O médico luso-venezuelano Manuel Enrique Ferreira, detido na Venezuela desde 19 de julho de 2025, reencontrou-se com a família e anunciou que vai retomar a sua atividade profissional, ministrando aulas de pós-graduação a médicos em radiologia e imagiologia.

Em declarações à Lusa, Ferreira expressou profunda gratidão ao Governo português pelo acompanhamento do seu caso e pelo apoio prestado a outros lusodescendentes detidos, considerados presos políticos. O médico destacou o momento em que falou pela primeira vez com a esposa, a 14 de janeiro, após sete meses sem contacto familiar, descrevendo-o como um dia de grande inspiração espiritual.

Filho de um madeirense que se estabeleceu na Venezuela em 1953, Ferreira destacou também o orgulho pelas suas raízes e pela participação no Centro Luso-Larense de Barquisimeto, onde transmitiu tradições, cultura e história portuguesas às novas gerações.

O Ministério dos Negócios Estrangeiros de Portugal confirmou a libertação do médico, reiterando solidariedade à família e o compromisso de continuar a trabalhar pela libertação de outros presos políticos no país. Ferreira tinha sido acusado de incitamento ao ódio e associação para cometer crimes.

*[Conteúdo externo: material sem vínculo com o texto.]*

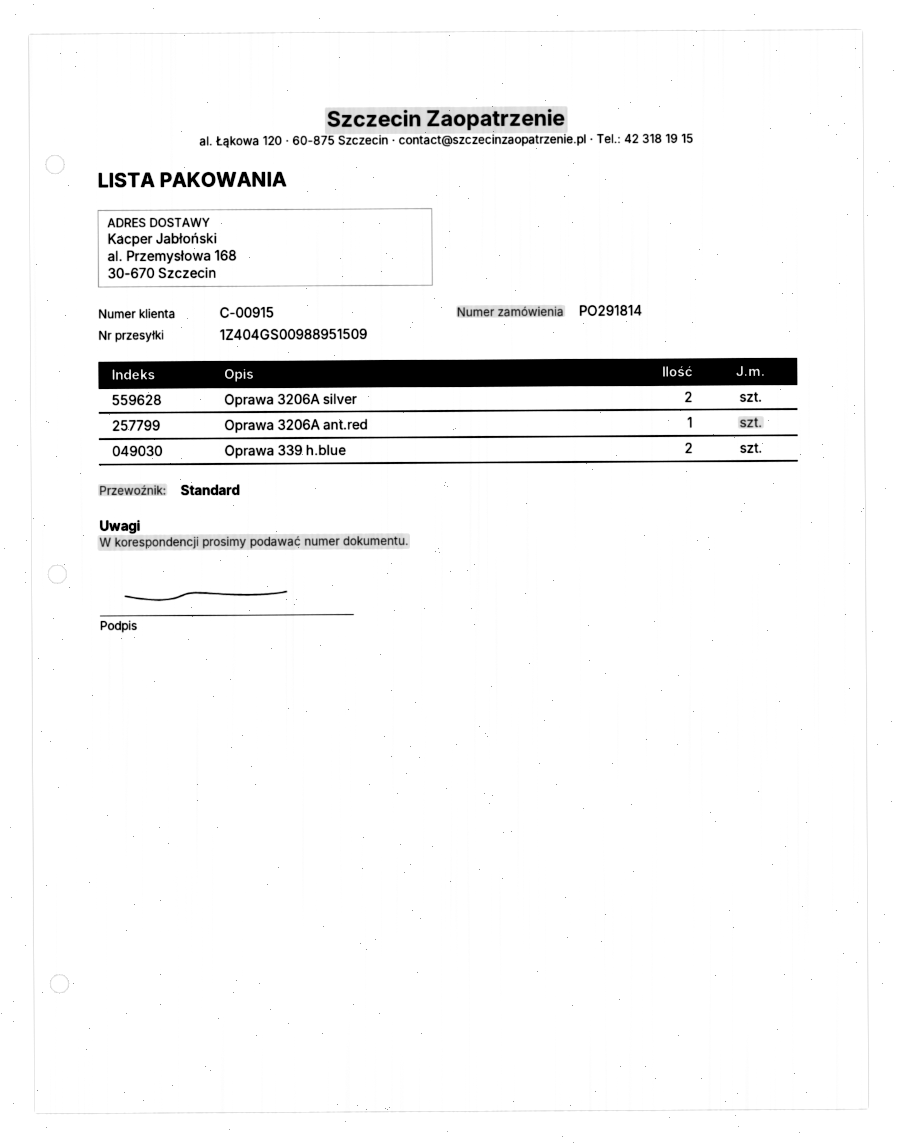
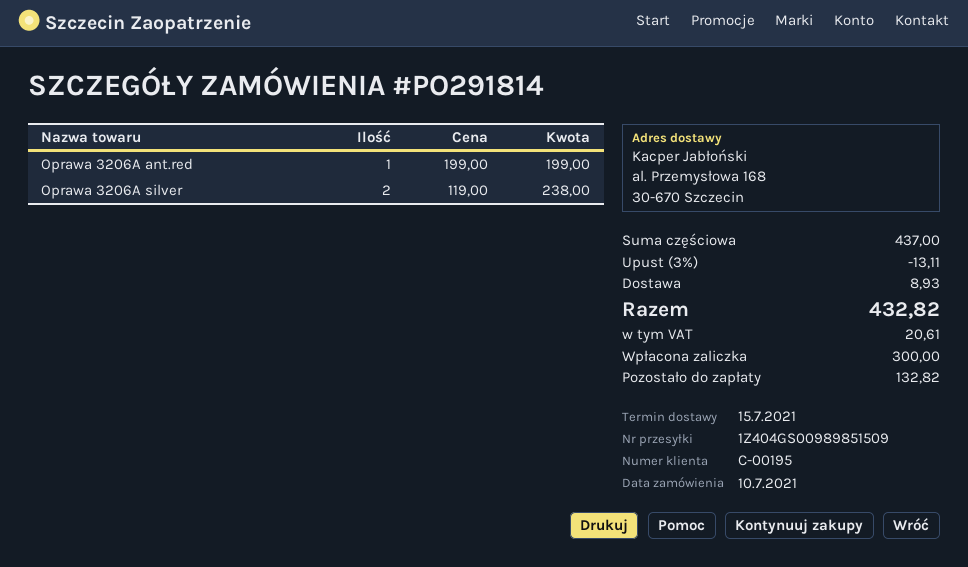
customer number: C-00915 -> C-00195
tracking number: 1Z404GS00988951509 -> 1Z404GS00989851509
Oprawa 339 h.blue: 2 -> none

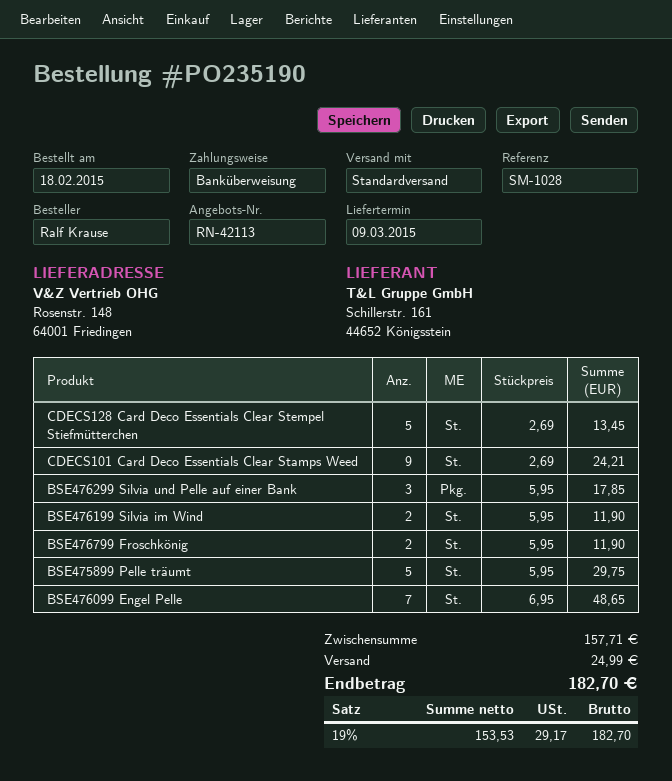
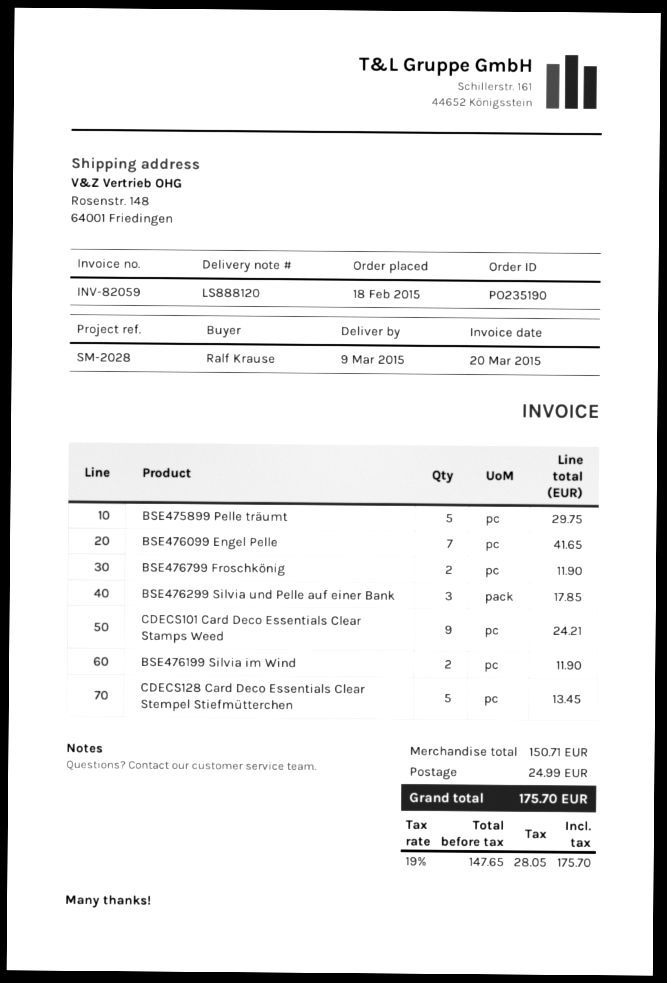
reference: SM-1028 -> SM-2028
BSE476099 Engel Pelle: 7 for 48.65 -> 7 for 41.65
subtotal: 157.71 -> 150.71
net: 153.53 -> 147.65
tax: 19% = 29.17 -> 19% = 28.05
total: 182.70 -> 175.70

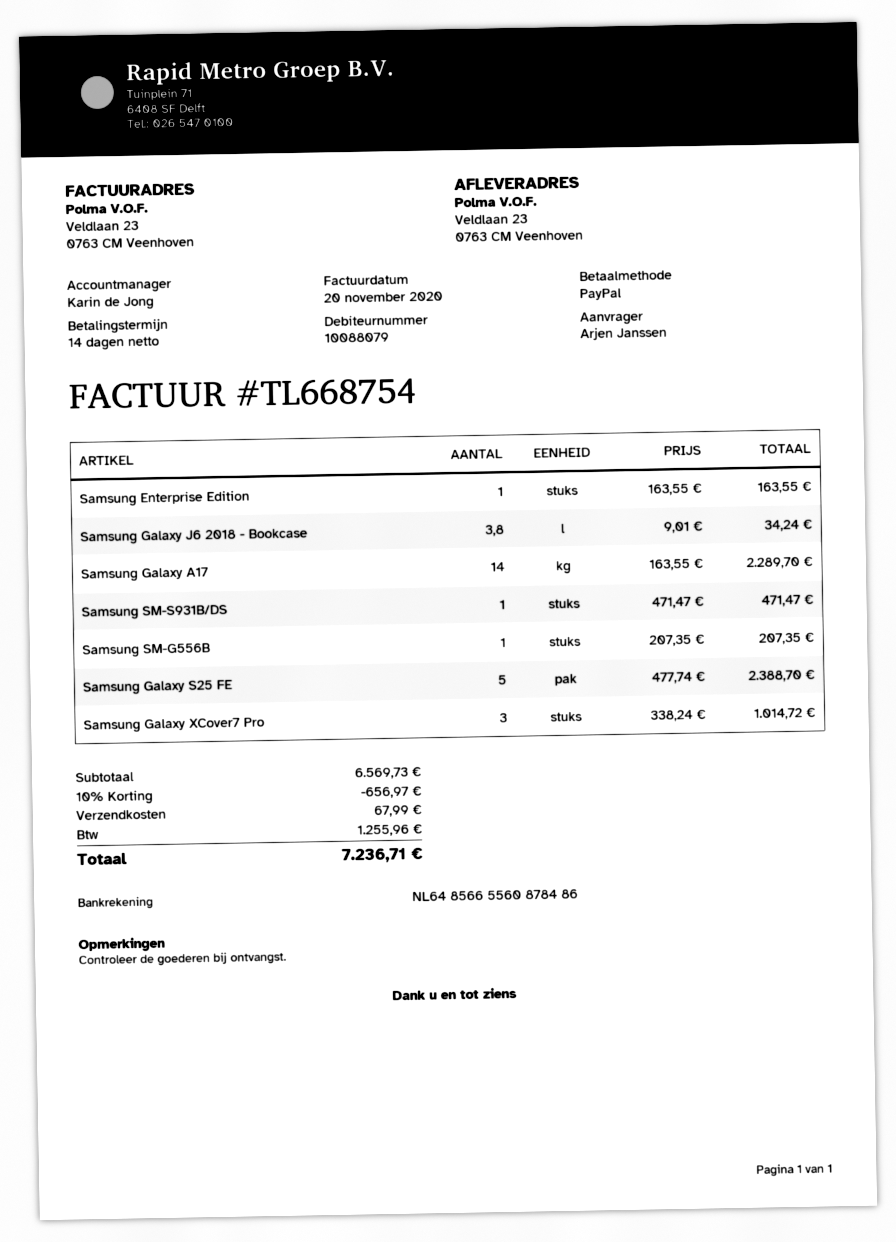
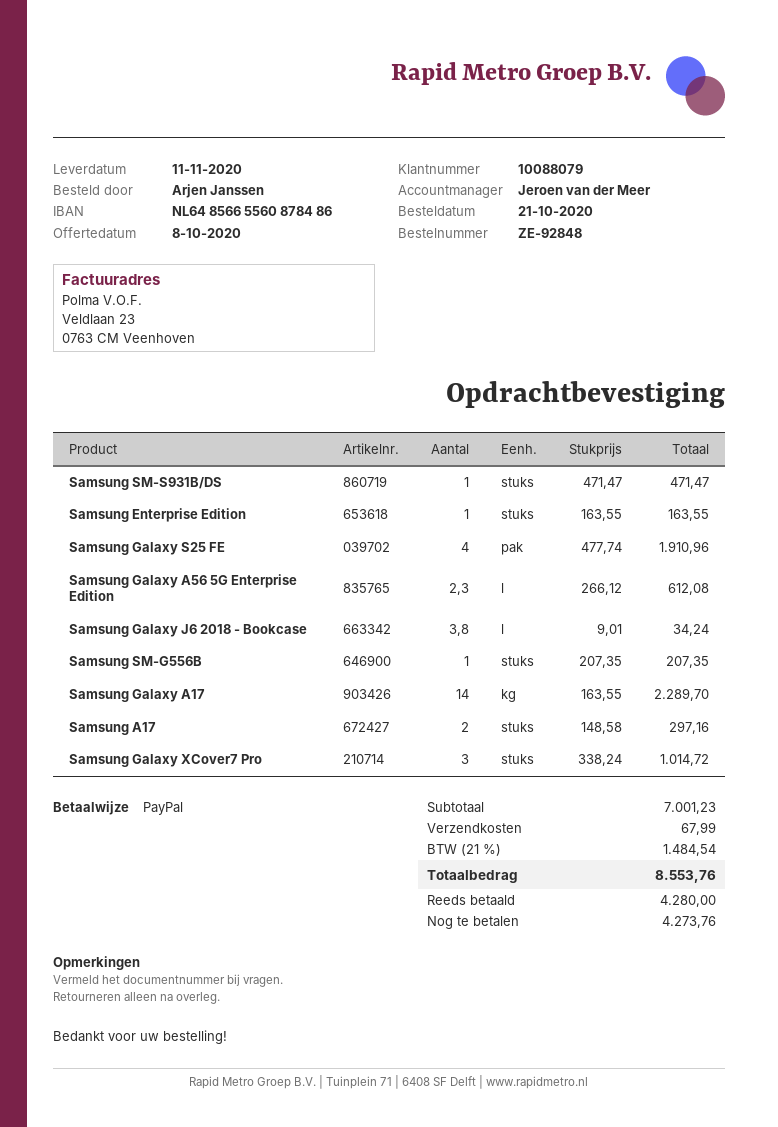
sales rep: Karin de Jong -> Jeroen van der Meer
Samsung Galaxy S25 FE: 5 x 477.74 = 2388.70 -> 4 x 477.74 = 1910.96
Samsung Galaxy A56 5G Enterprise Edition: none -> 2.3 x 266.12 = 612.08
Samsung A17: none -> 2 x 148.58 = 297.16
subtotal: 6569.73 -> 7001.23
discount: 10% = 656.97 -> none
tax: 1255.96 -> 1484.54
total: 7236.71 -> 8553.76

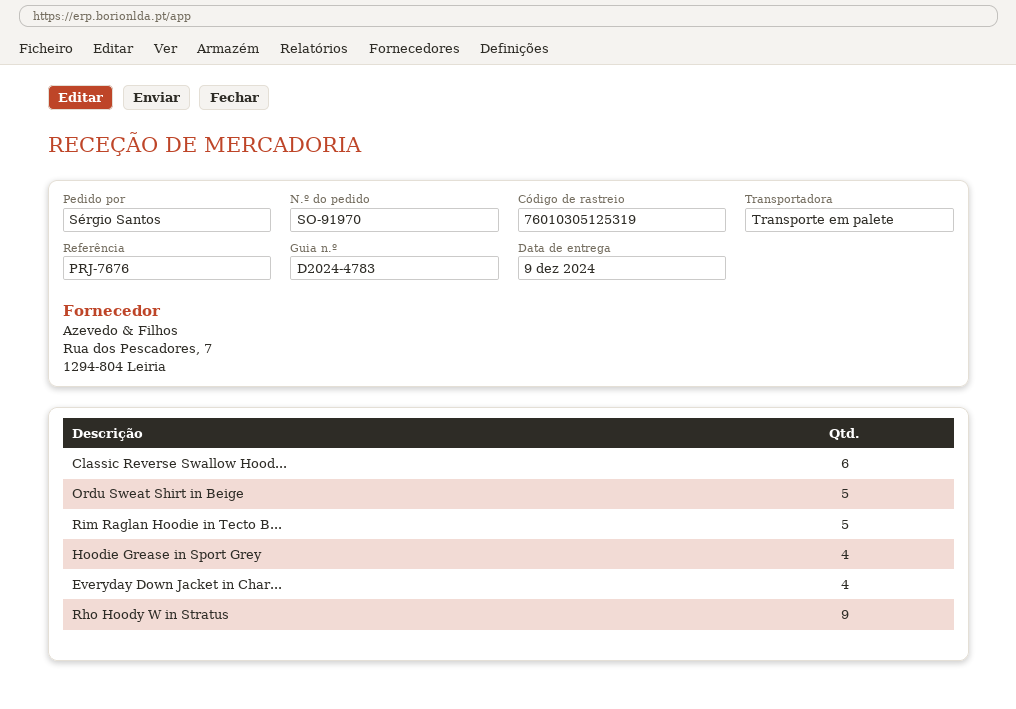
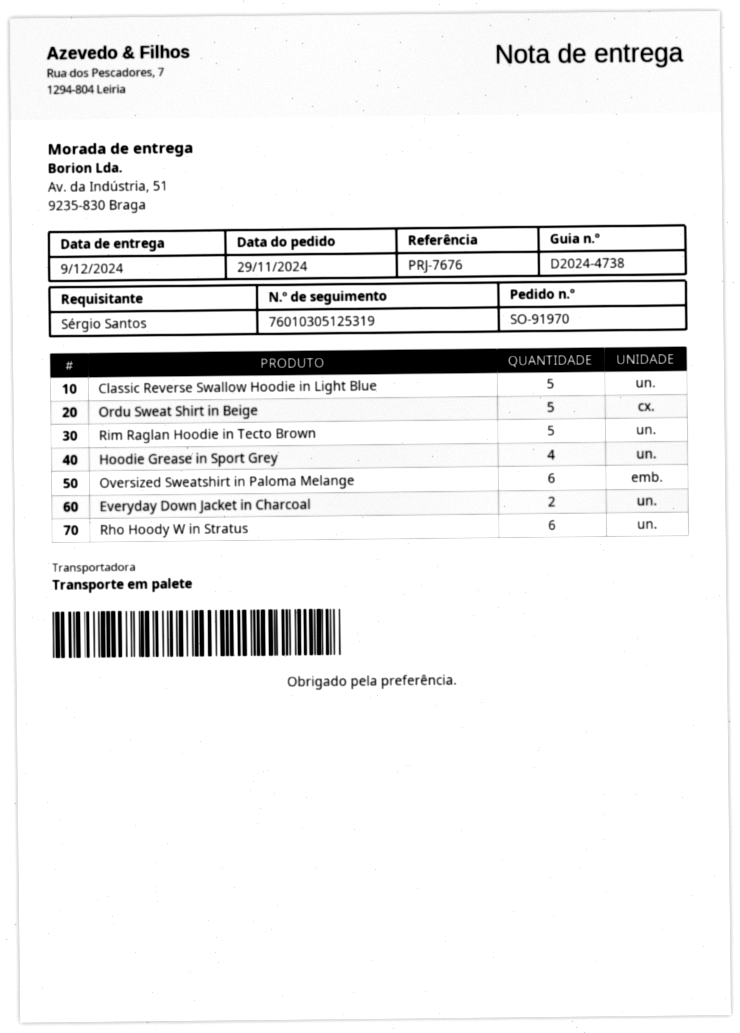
delivery note number: D2024-4783 -> D2024-4738
Classic Reverse Swallow Hood...: 6 -> 5
Everyday Down Jacket in Char...: 4 -> 2
Rho Hoody W in Stratus: 9 -> 6
Oversized Sweatshirt in Paloma Melange: none -> 6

Nas últimas semanas, também foram libertados os lusodescendentes Jaime Reis Macedo, Pedro Javier Rodriguez e Carla Rosaura da Silva Marrero, embora todos permaneçam sujeitos a restrições, incluindo a proibição de sair do país, falar com a imprensa sobre os casos e a obrigação de se apresentarem periodicamente perante os tribunais.